To check your manifests with Kyverno, there is the Kyverno CLI. You simply put the same policies you submit to your cluster in a folder (e.g., policies) and then run the CLI as shown below (in the folder containing the policies and deploy folders):

kyverno apply ./policies --resource=./deploy/deployment.yaml

Above, the policies are applied to just one manifest (deployment.yaml). It works with multiple manifests as well. When there is an issue, you will see it in the output:

policy require-run-as-non-root -> resource default/Deployment/go-template-deployment failed: 
1. autogen-check-containers: validation error: Running as root is not allowed. The fields spec.securityContext.runAsNonRoot, spec.containers[*].securityContext.runAsNonRoot, and spec.initContainers[*].securityContext.runAsNonRoot must be `true`. Rule autogen-check-containers[0] failed at path /spec/template/spec/containers/0/securityContext/runAsNonRoot/. Rule autogen-check-containers[1] failed at path /spec/template/spec/containers/0/securityContext/runAsNonRoot/. 

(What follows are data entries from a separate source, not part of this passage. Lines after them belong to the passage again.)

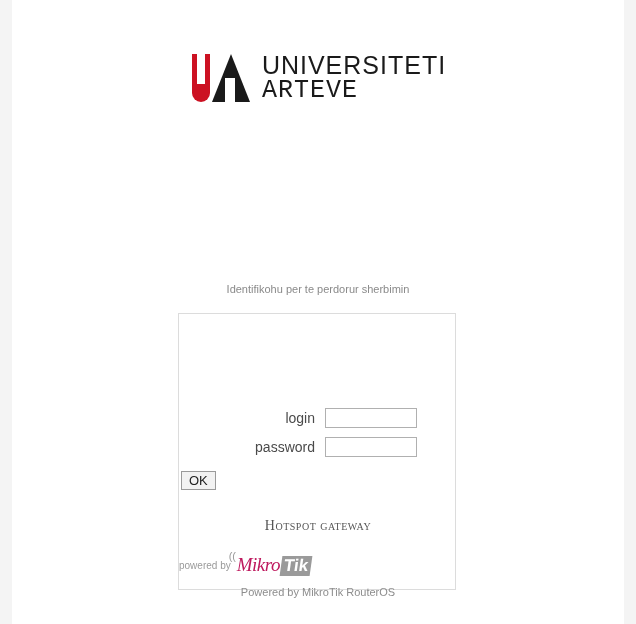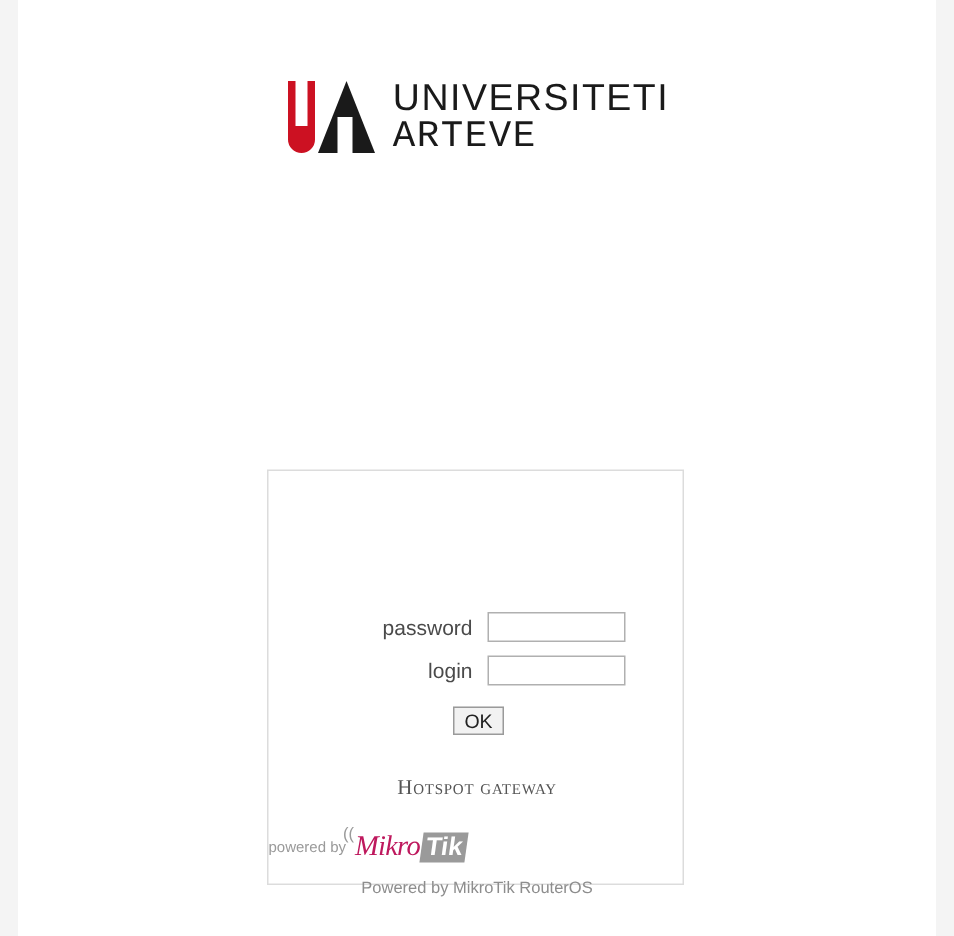--- a/index.html
+++ b/index.html
@@ -261,6 +261,7 @@
     </div>
   </div>
 
+  <div class="info-line">Identifikohu per te perdorur sherbimin</div>
 
   <div class="login-box">
 

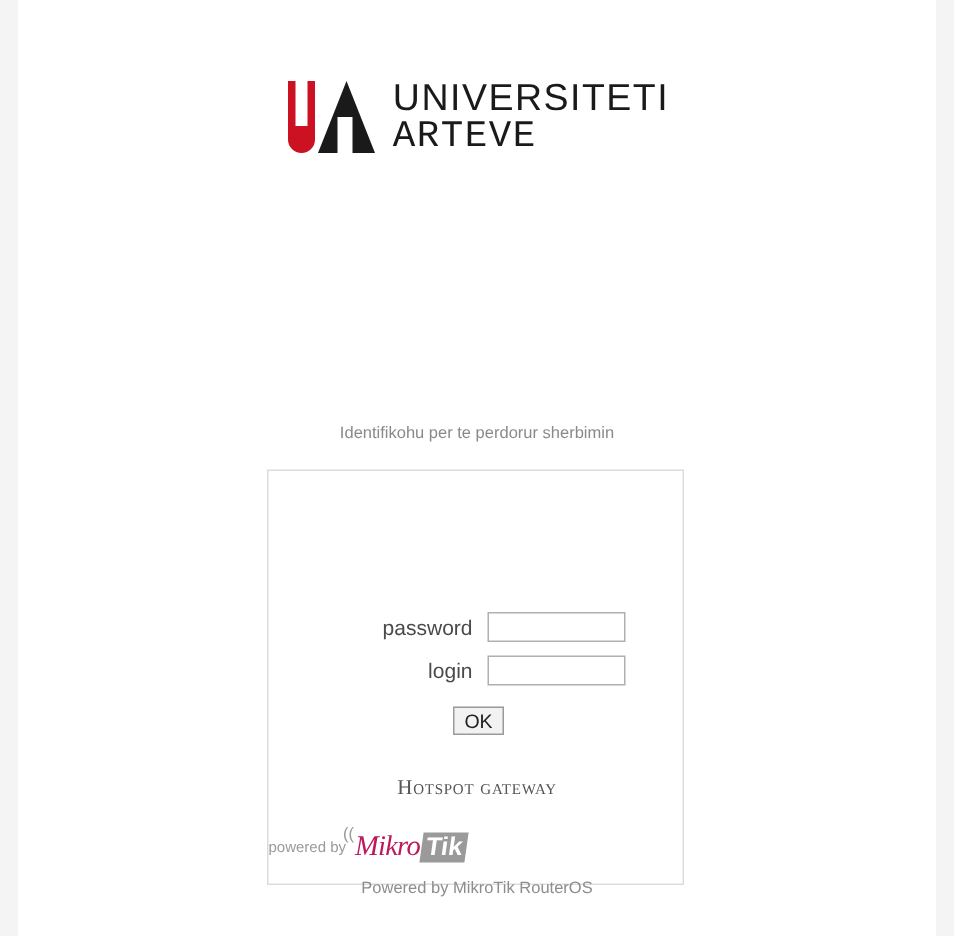--- a/index.html
+++ b/index.html
@@ -268,13 +268,13 @@
     <div class="form">
 
       <div class="form-row">
+        <label>login</label>
+        <input type="text" placeholder="" style="">
+      </div>
+
+      <div class="form-row">
         <label>password</label>
         <input type="password" placeholder="" style="">
-      </div>
-
-      <div class="form-row">
-        <label>login</label>
-        <input type="text" placeholder="" style="">
       </div>
 
       <div class="btn-row">

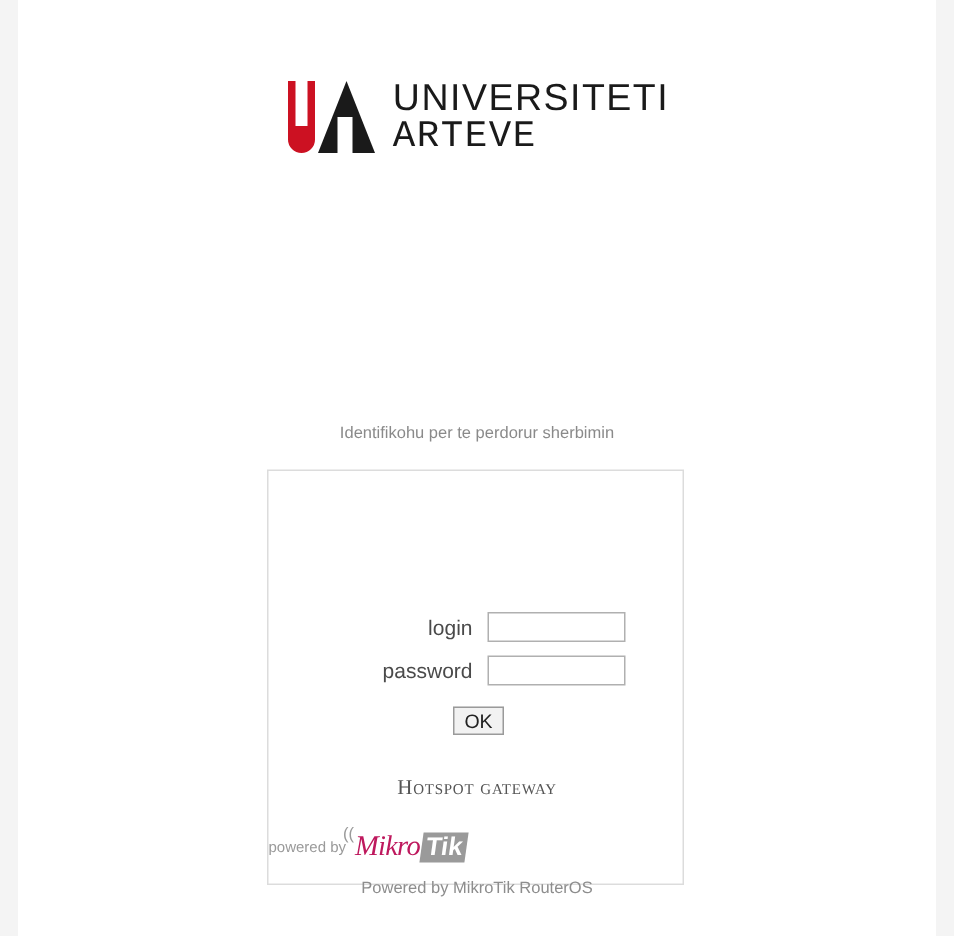--- a/index.html
+++ b/index.html
@@ -160,7 +160,6 @@
   }
   .btn-row {
     display: flex;
-    justify-content: center;
     padding-left: 2px;
     margin-top: 14px;
   }

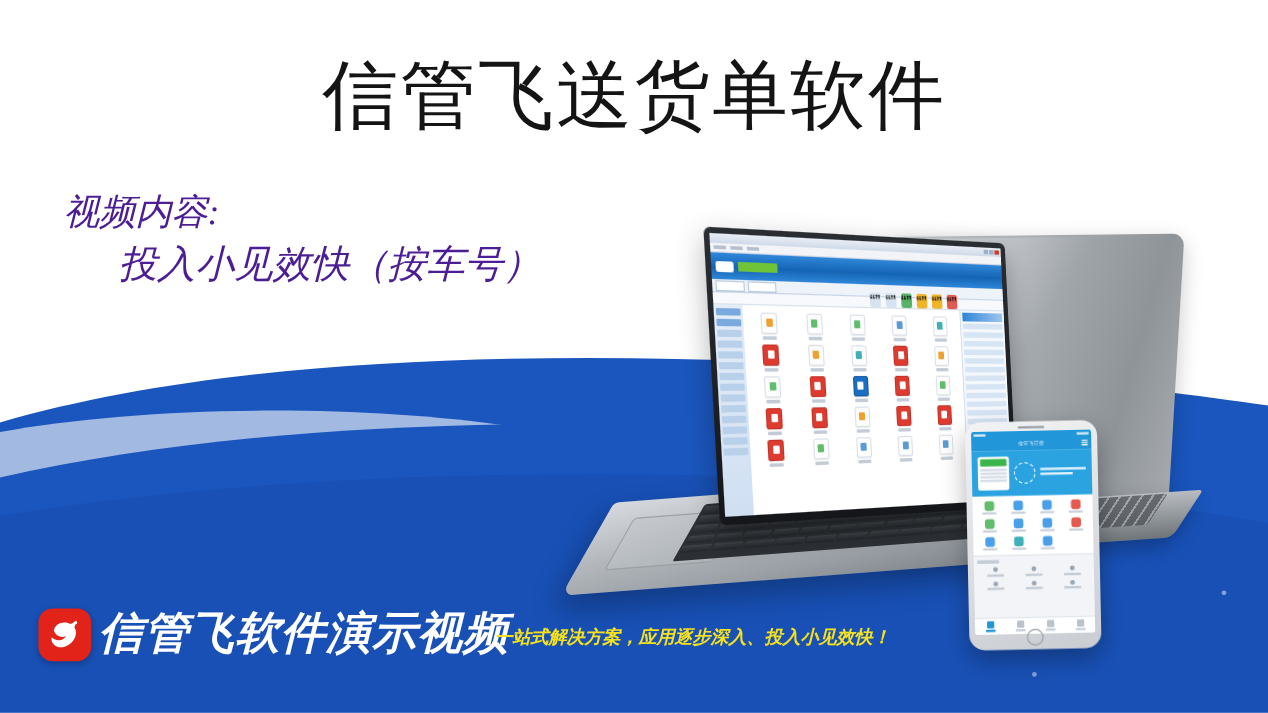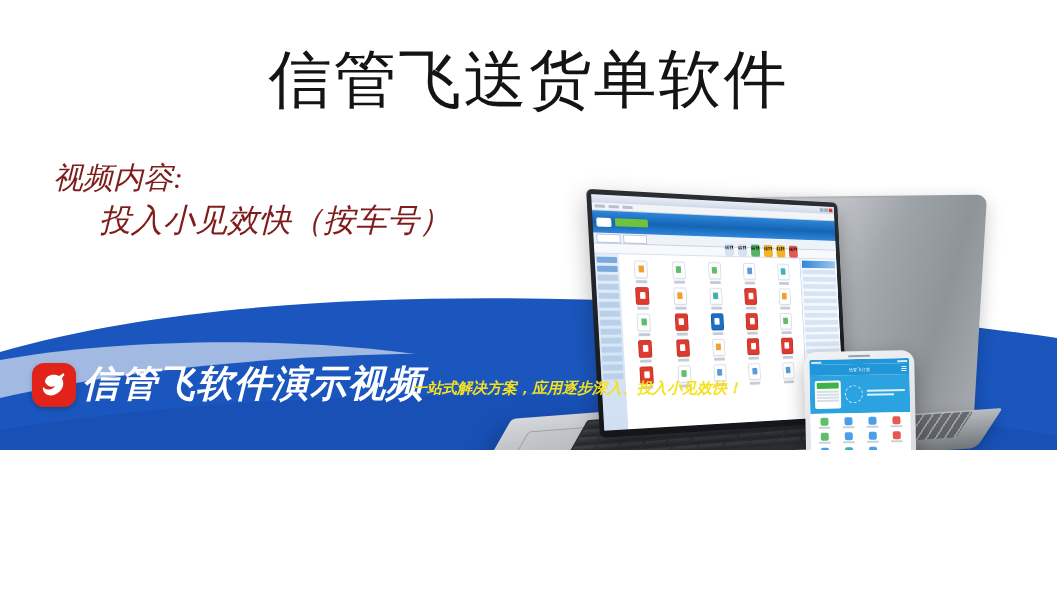--- a/index.html
+++ b/index.html
@@ -4,7 +4,7 @@
 <style>
   html,body{margin:0;padding:0;background:#fff;}
   body{width:1057px;height:594px;font-family:"Liberation Sans","DejaVu Sans",sans-serif;}
-  .slide{position:relative;width:1057px;height:450px;overflow:hidden;background:#ffffff;}
+  .slide{position:relative;width:1057px;height:594px;overflow:hidden;background:#ffffff;}
 
   
   .wave-layer{position:absolute;left:0;top:0;width:1057px;height:594px;}

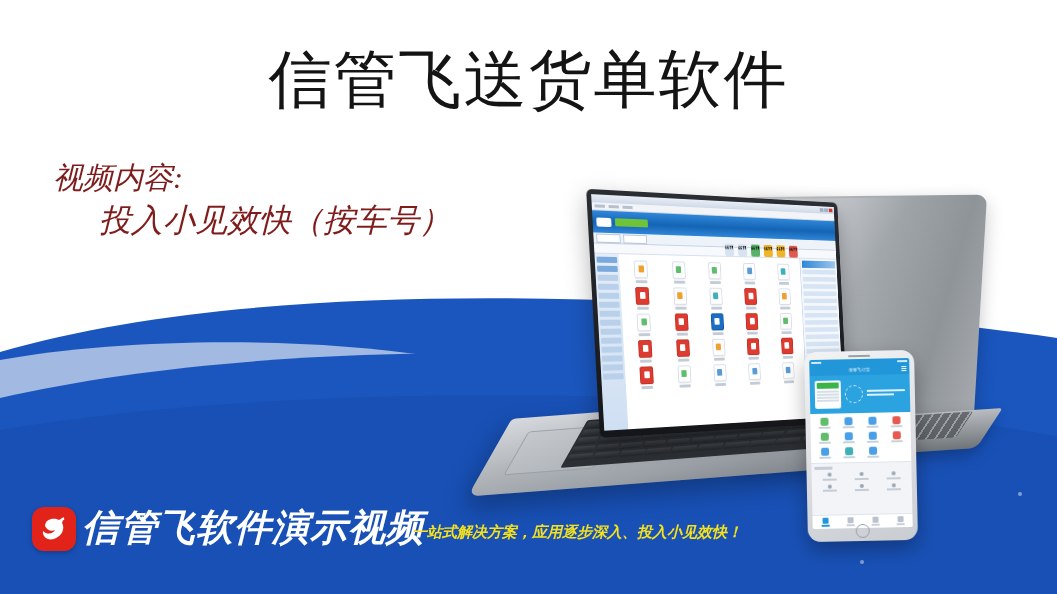--- a/index.html
+++ b/index.html
@@ -20,7 +20,7 @@
   .subtitle-block{position:absolute;left:53px;top:158px;width:460px;}
   .sub-line{
     font-family:"Liberation Serif","DejaVu Serif",serif;
-    font-style:italic;color:#7f1d1d;white-space:nowrap;
+    font-style:italic;color:#4c1d95;white-space:nowrap;
   }
   .sub-line-1{font-size:30px;line-height:40px;}
   .sub-line-2{font-size:32px;line-height:44px;padding-left:46px;}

pass: 14, fail: 1, warn: 0, error: 0, skip: 0

Above, kyverno apply found that my deployment has securityContext.runAsNonRoot: false set, which is not allowed.

To run this check in a GitHub workflow, I created a GitHub action that does exactly that. Apparently, such an action did not exist. Drop me a comment if there is another way. You can find the GitHub Action on the marketplace: https://github.com/marketplace/actions/kyverno-cli.

To use the action in a workflow, drop in a snippet similar to the one below:

    - name: Validate policy
      uses: gbaeke/kyverno-cli@v1
      with:
        command: |
          kyverno apply ./policies --resource=./deploy/deployment.yaml

Here’s a link to a workflow that uses it: https://github.com/gbaeke/go-template/blob/main/.github/workflows/test.yml.

There’s more you can do with the CLI so be sure to check out the documentation.

Conclusion

Although we only scratched the surface in this post and the above video, in my opinion Kyverno is somewhat easier to get started with than OPA Gatekeeper. Having the ability to create mutation and generation policies opens up all kinds of interesting scenarios as well. The documentation is clear and the examples are a good way to get you started. If you only need policies on Kubernetes and not the wide capabilities of OPA, give it a try and tell me what you think!